Once upon a time, I was an only grandchild. And then this guy came along and foiled all my plans to be spoiled for the rest of my life. Cousin status aside, Patrick is one of my best friends, and in true cousinly fashion, will happily beat me up (even though he says I’m the mean and scary one). Patrick spends his time chasing the ocean waves with his dog, making split decisions that always end up working in his favor, and working his tail off.
Patrick, like a lot of us, struggles with being unsure, depression, anxiety, and all the mean things his brain can tell him sometimes. What we’ve come to know is that it is important to always find yourself again.
Name
Patrick Grimes
Location
Virginia
Occupation
Dog sitter, server/bartender
Soundtrack
(Spotify)
Testing testing, is this thing on?

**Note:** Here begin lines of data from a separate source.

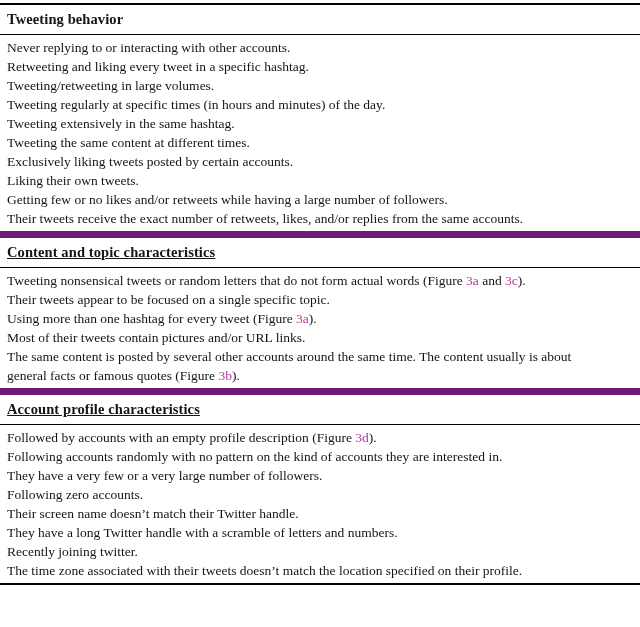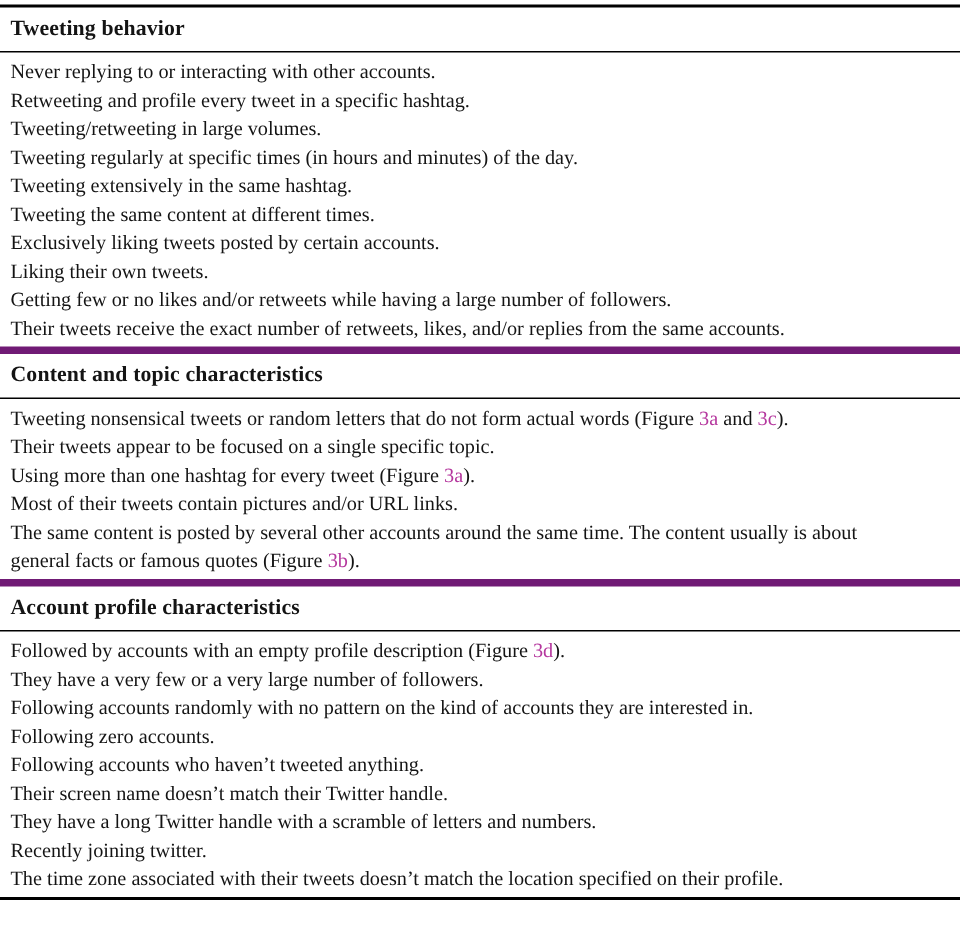--- a/index.html
+++ b/index.html
@@ -58,7 +58,7 @@
         <div class="section-header">Tweeting behavior</div>
         <div class="section-body">
           <div class="row"><span class="row-text">Never replying to or interacting with other accounts.</span></div>
-          <div class="row"><span class="row-text">Retweeting and profile every tweet in a specific hashtag.</span></div>
+          <div class="row"><span class="row-text">Retweeting and liking every tweet in a specific hashtag.</span></div>
           <div class="row"><span class="row-text">Tweeting/retweeting in large volumes.</span></div>
           <div class="row"><span class="row-text">Tweeting regularly at specific times (in hours and minutes) of the day.</span></div>
           <div class="row"><span class="row-text">Tweeting extensively in the same hashtag.</span></div>

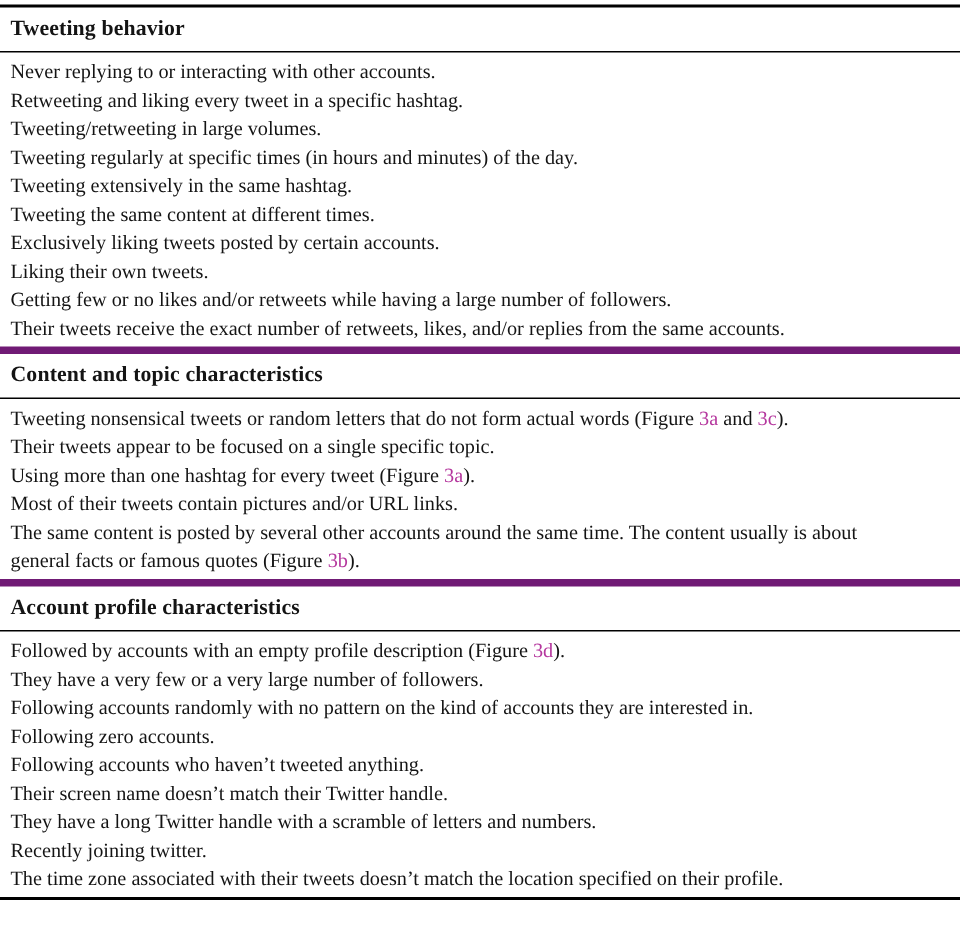--- a/index.html
+++ b/index.html
@@ -33,7 +33,8 @@
     letter-spacing: 0.1px;
   }
   .section:not(:first-child) .section-header {
-    border-top: 5px solid #701a75;
+    border-top: 7px solid #701a75;
+    text-decoration: underline;
   }
   .section-body {
     padding: 3px 16px 3px 0;

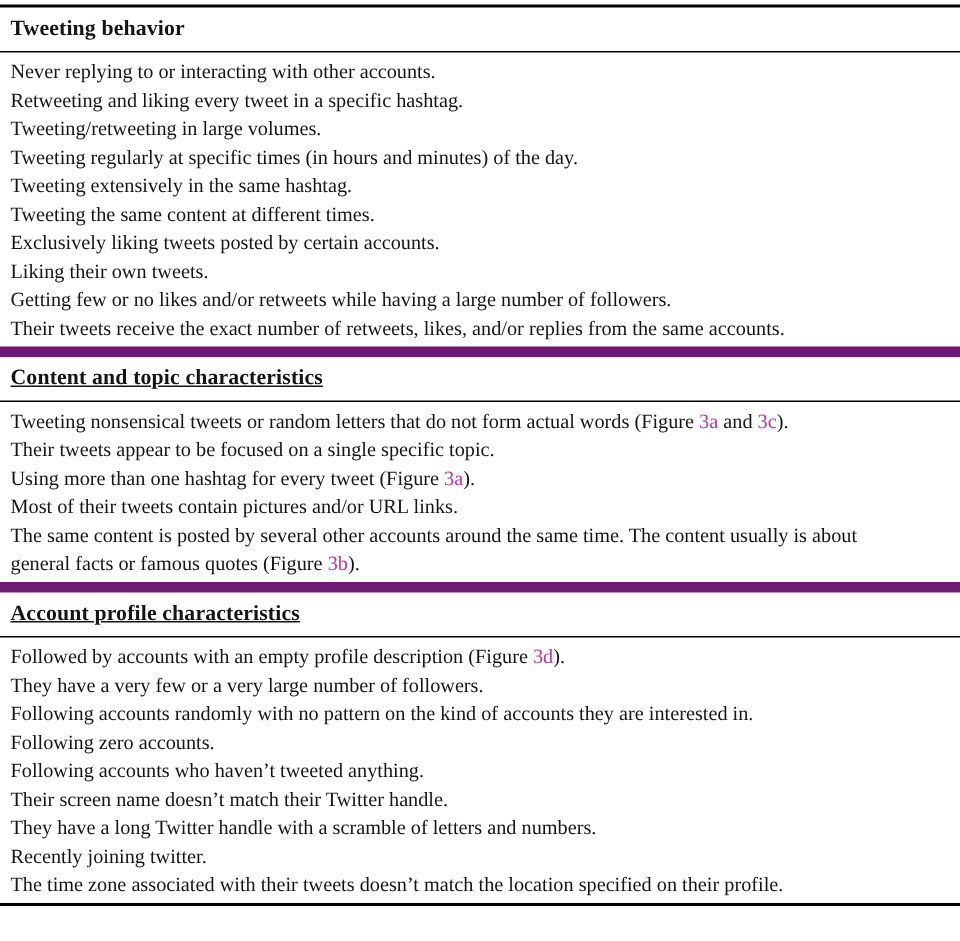--- a/index.html
+++ b/index.html
@@ -84,8 +84,8 @@
         <div class="section-header">Account profile characteristics</div>
         <div class="section-body">
           <div class="row"><span class="row-text">Followed by accounts with an empty profile description (Figure </span><span class="fig-link">3d</span><span class="row-text">).</span></div>
+          <div class="row"><span class="row-text">Following accounts randomly with no pattern on the kind of accounts they are interested in.</span></div>
           <div class="row"><span class="row-text">They have a very few or a very large number of followers.</span></div>
-          <div class="row"><span class="row-text">Following accounts randomly with no pattern on the kind of accounts they are interested in.</span></div>
           <div class="row"><span class="row-text">Following zero accounts.</span></div>
           <div class="row"><span class="row-text">Following accounts who haven’t tweeted anything.</span></div>
           <div class="row"><span class="row-text">Their screen name doesn’t match their Twitter handle.</span></div>

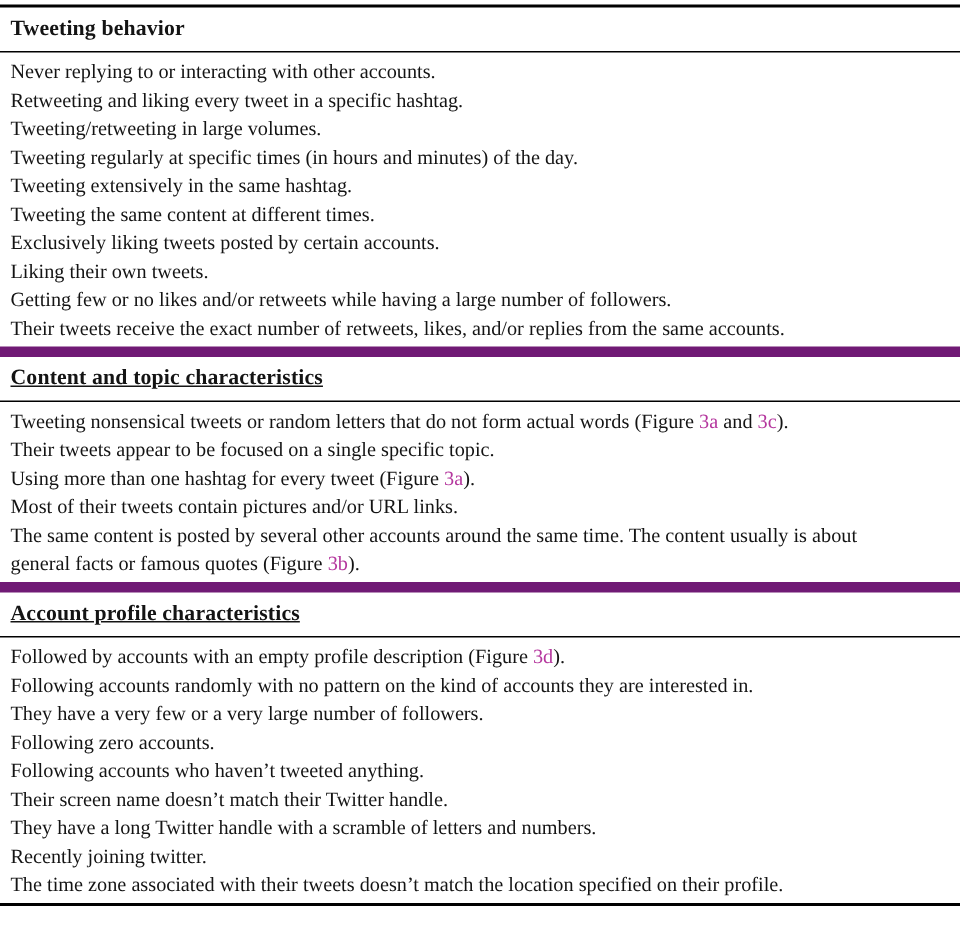--- a/index.html
+++ b/index.html
@@ -87,7 +87,6 @@
           <div class="row"><span class="row-text">Following accounts randomly with no pattern on the kind of accounts they are interested in.</span></div>
           <div class="row"><span class="row-text">They have a very few or a very large number of followers.</span></div>
           <div class="row"><span class="row-text">Following zero accounts.</span></div>
-          <div class="row"><span class="row-text">Following accounts who haven’t tweeted anything.</span></div>
           <div class="row"><span class="row-text">Their screen name doesn’t match their Twitter handle.</span></div>
           <div class="row"><span class="row-text">They have a long Twitter handle with a scramble of letters and numbers.</span></div>
           <div class="row"><span class="row-text">Recently joining twitter.</span></div>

How do I write about myself without sounding like a total idiot and when you feel like your life is not that impressive?
This past week has been the worst week of the year (Thanks, I’ll be here all year).
But seriously, how does starting off the new year perfectly, surrounded by your best friend, her husband, your amazing cousin & her family… turn to such… chaos… thank you medication!

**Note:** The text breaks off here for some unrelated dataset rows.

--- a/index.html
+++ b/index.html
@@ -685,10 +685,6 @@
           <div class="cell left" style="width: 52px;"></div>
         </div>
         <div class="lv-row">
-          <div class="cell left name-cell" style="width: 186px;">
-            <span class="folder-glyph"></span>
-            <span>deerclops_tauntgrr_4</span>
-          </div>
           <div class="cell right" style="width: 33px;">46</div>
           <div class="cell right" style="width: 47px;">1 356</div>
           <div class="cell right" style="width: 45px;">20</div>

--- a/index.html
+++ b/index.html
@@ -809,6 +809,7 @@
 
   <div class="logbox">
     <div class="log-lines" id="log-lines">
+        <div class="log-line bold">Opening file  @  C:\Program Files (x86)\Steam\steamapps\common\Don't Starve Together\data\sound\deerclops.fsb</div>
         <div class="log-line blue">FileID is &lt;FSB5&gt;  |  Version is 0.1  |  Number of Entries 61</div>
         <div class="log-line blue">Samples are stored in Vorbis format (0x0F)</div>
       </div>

Fun fact; this is what happens when your body has been running non stop for months and finally hits a wall & the ick that you’ve repressed comes back up. Now, why am I sharing this with you you may ask? Because that’s me. Over sharer 101. Sometimes life gets messy. Sometimes your brain is public enemy #1 and you start to question everything. But, the light is coming. And this will be my year, dammit.

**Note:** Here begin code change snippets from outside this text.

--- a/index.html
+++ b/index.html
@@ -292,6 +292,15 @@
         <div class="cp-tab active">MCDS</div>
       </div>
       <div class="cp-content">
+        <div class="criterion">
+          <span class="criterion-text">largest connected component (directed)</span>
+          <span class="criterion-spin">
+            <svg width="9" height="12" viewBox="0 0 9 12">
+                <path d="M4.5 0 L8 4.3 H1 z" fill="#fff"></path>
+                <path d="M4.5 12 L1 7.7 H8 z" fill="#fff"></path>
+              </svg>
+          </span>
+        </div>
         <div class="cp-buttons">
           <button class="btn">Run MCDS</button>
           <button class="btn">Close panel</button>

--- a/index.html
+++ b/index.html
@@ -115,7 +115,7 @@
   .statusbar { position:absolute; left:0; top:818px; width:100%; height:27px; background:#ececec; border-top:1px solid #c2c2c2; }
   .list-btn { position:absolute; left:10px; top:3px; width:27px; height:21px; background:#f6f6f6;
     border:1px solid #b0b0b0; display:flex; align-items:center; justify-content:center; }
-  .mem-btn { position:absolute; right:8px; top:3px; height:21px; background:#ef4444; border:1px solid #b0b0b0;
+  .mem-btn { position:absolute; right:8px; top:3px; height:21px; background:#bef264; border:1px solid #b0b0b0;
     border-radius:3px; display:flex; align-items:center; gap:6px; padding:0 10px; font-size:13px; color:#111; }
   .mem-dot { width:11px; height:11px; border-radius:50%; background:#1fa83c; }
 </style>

When your therapist says, “Have you started any new medications lately?” And suddenly the light bulb goes off making you realize why you’ve been crying for the last 24 hours spontaneously at the drop of a hat. You realize, “Oh, these meds aren’t working for me.” So, after 15 days, my normal dread and normal anxiety have come back — this is manageable-ish to a point.
When you’re setting yourself up for a successful year, it can very much change in a heart beat. Therapy, gym, eating better — it can all go to hell and a hand basket. But there are some key pieces I’ve taken away from this healing journey I’ve been on for the last couple of years. Let’s get into it.
Change is inevitable, so it keeps happening but it’s throwing curveballs constantly.
The biggest change, for me, that’s happened in the last few years has been leaving a job that I was at for almost 7 years and getting started in a whole new field — restaurants.
That may have been the biggest, scariest change in the moment but looking back, it’s something that needed to be done to enter into this new era of my life.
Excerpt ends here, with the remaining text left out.